**Task to complete**
Beginning with the line below that contains "MINERAL+ NUTRIENT SUPPORT" and ending with the line that contains "payment terms: 21 days -> 30 days", retype every line exactly. Pictures are not copied.

**The data**
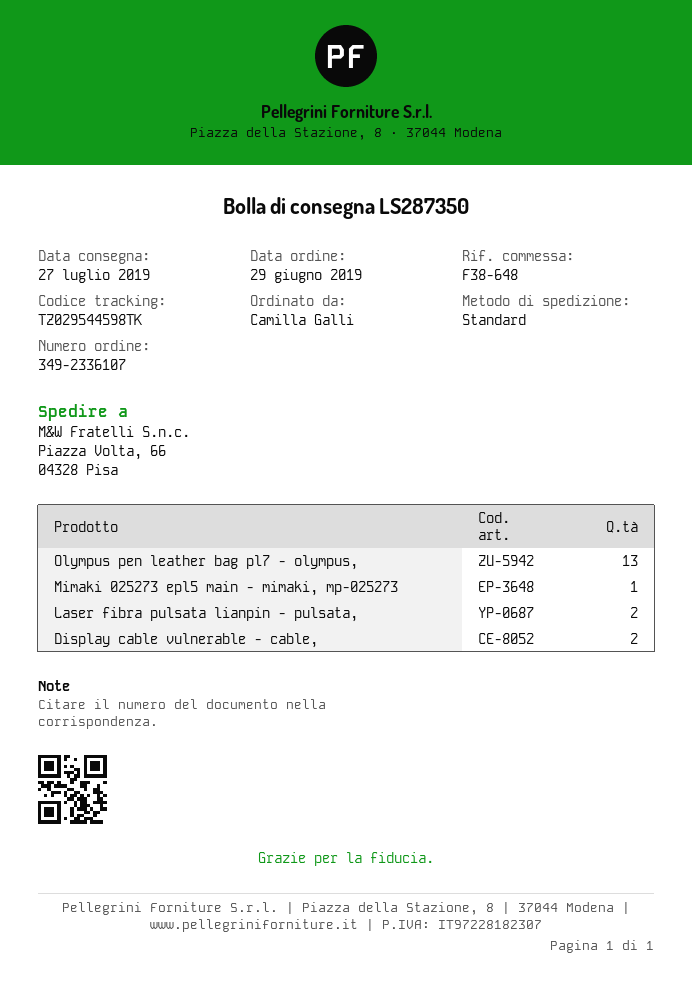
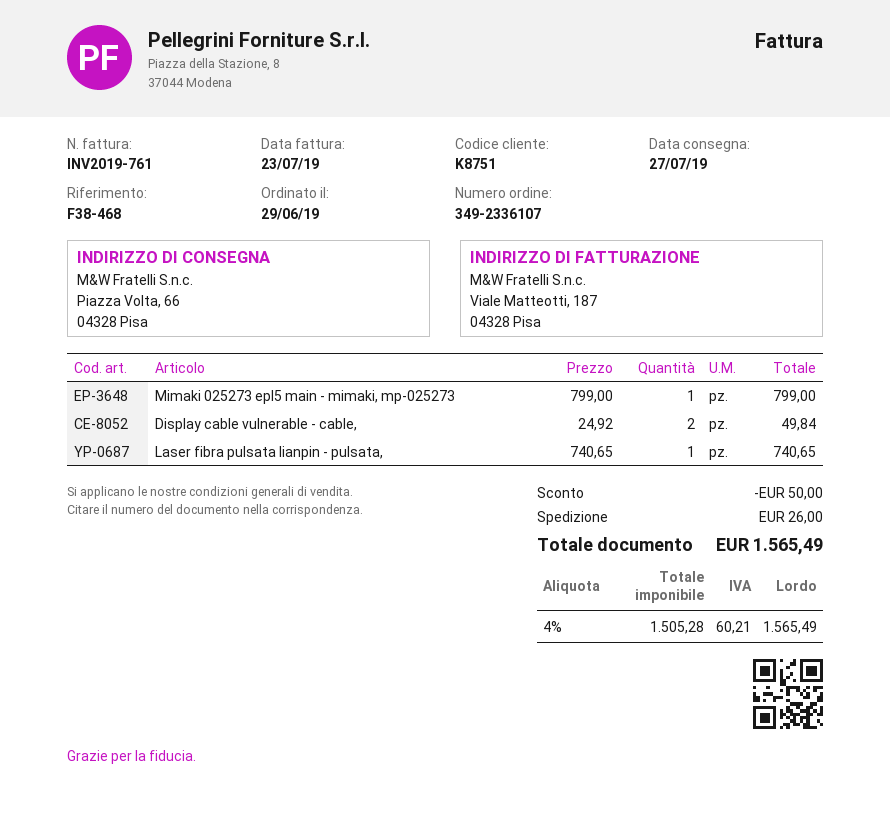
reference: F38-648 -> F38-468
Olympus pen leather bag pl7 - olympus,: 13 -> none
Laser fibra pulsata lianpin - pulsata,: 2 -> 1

---

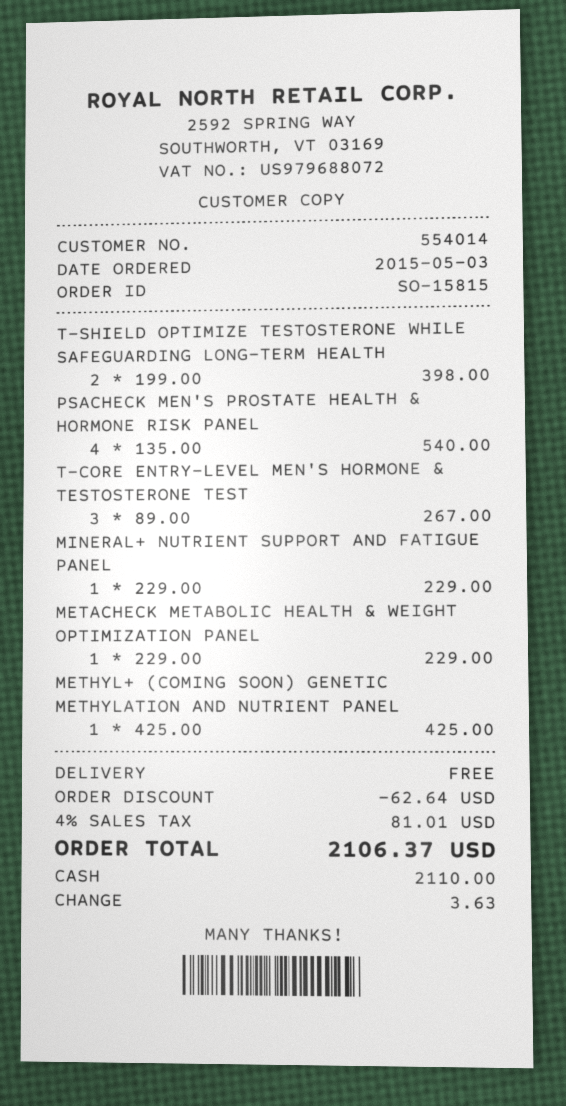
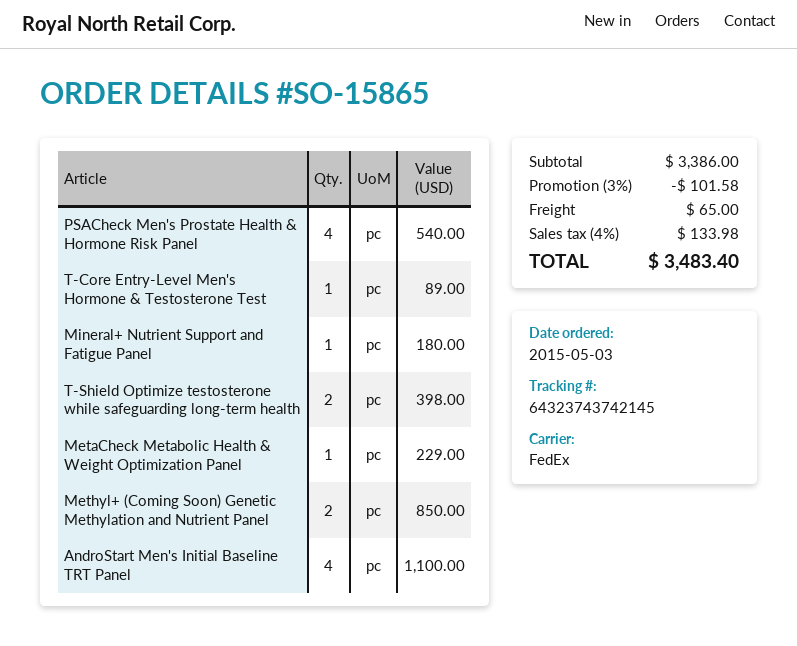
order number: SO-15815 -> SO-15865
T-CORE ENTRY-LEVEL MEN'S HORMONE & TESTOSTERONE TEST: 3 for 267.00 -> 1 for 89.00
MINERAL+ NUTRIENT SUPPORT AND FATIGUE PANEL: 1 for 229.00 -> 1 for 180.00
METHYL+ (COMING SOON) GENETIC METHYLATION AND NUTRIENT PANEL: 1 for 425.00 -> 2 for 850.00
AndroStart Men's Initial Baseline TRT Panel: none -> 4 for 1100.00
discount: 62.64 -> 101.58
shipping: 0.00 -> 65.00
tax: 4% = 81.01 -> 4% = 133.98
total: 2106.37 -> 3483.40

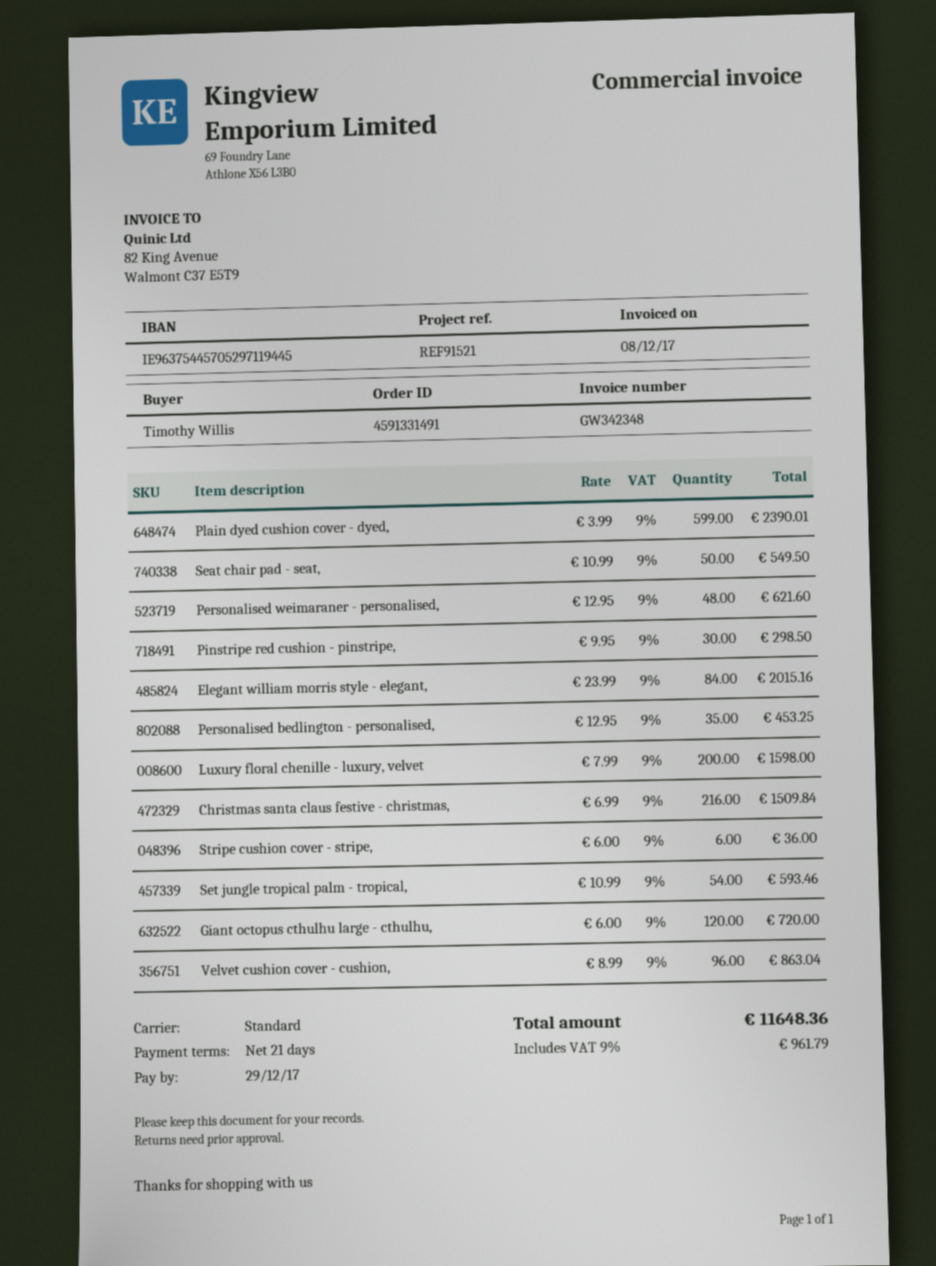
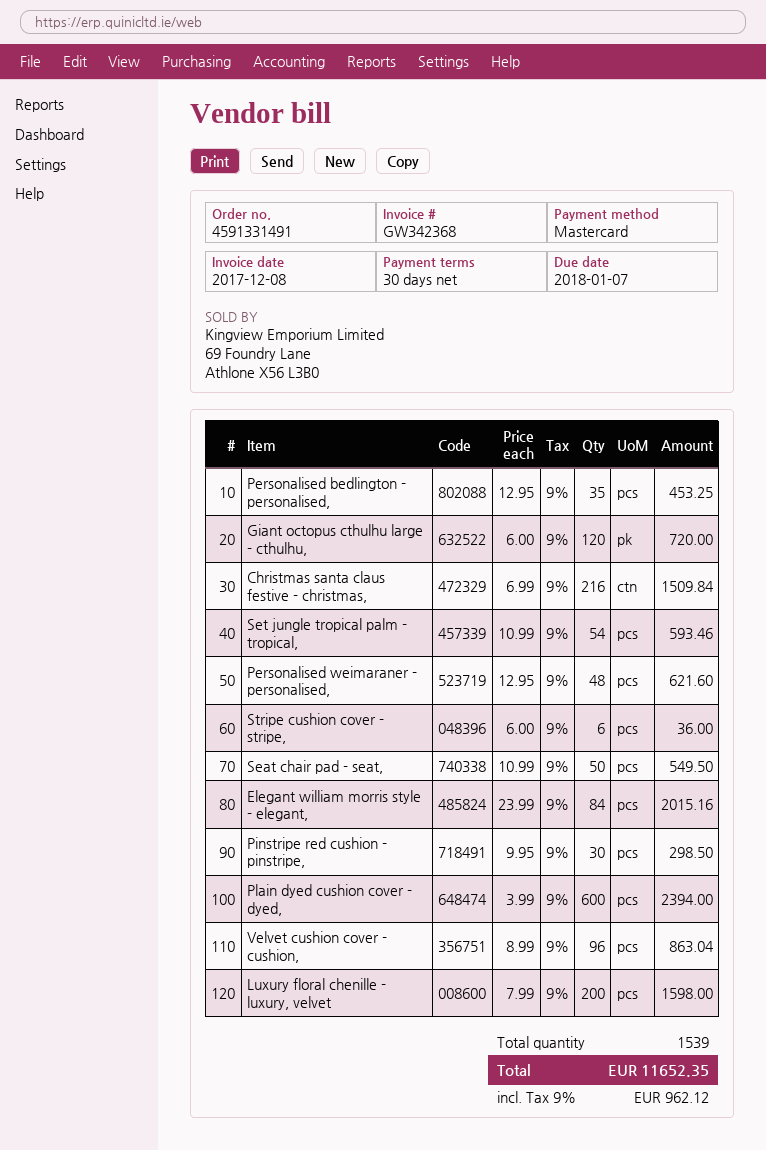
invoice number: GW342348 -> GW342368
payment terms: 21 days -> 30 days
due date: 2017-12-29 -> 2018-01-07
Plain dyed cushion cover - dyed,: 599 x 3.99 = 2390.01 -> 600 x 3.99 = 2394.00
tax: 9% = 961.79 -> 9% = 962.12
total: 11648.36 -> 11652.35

==

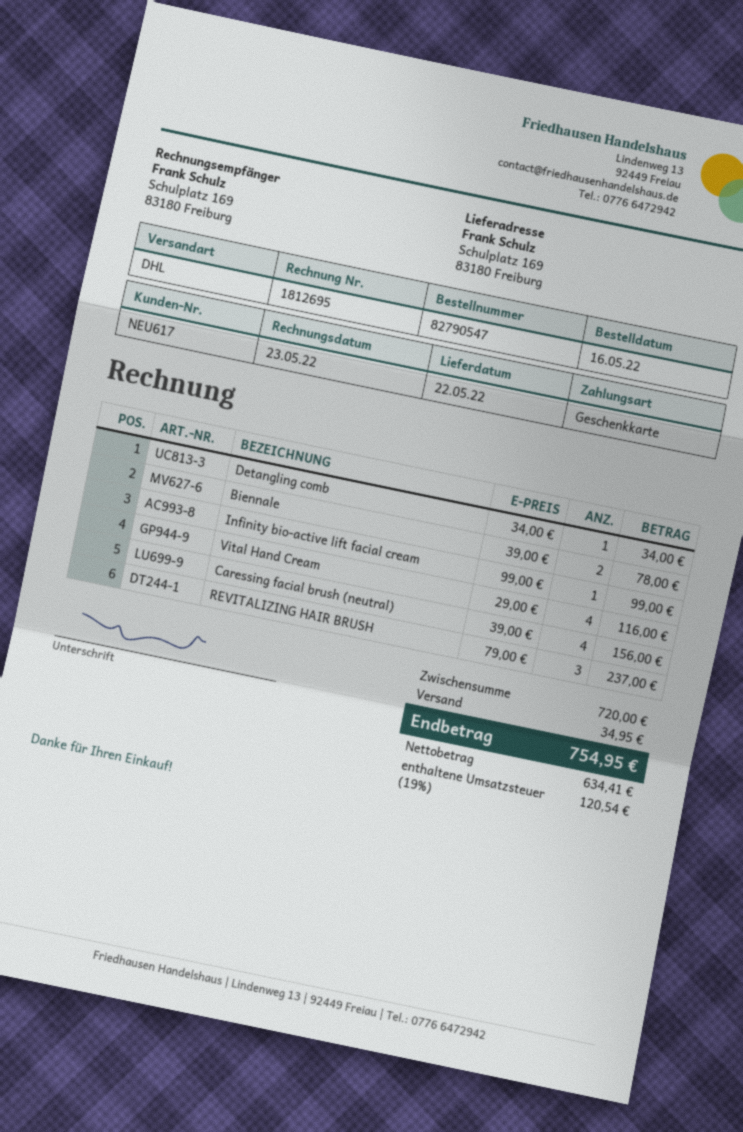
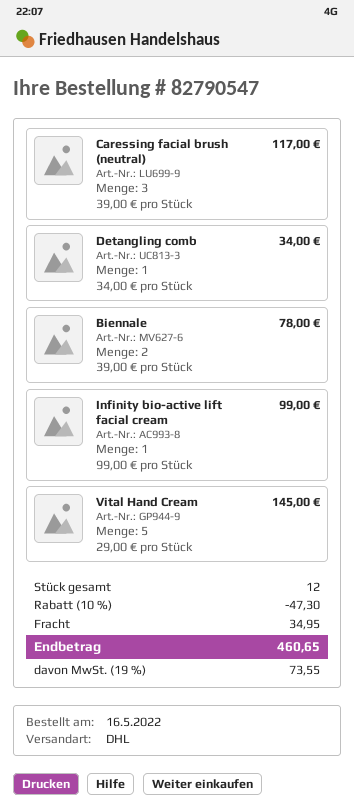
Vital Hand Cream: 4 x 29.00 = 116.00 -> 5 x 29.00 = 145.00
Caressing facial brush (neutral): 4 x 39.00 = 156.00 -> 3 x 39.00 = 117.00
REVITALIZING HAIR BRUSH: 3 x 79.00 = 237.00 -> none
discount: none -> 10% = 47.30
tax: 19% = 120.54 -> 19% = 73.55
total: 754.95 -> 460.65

**Output below**
MINERAL+ NUTRIENT SUPPORT AND FATIGUE PANEL: 1 for 229.00 -> 1 for 180.00
METHYL+ (COMING SOON) GENETIC METHYLATION AND NUTRIENT PANEL: 1 for 425.00 -> 2 for 850.00
AndroStart Men's Initial Baseline TRT Panel: none -> 4 for 1100.00
discount: 62.64 -> 101.58
shipping: 0.00 -> 65.00
tax: 4% = 81.01 -> 4% = 133.98
total: 2106.37 -> 3483.40

invoice number: GW342348 -> GW342368
payment terms: 21 days -> 30 days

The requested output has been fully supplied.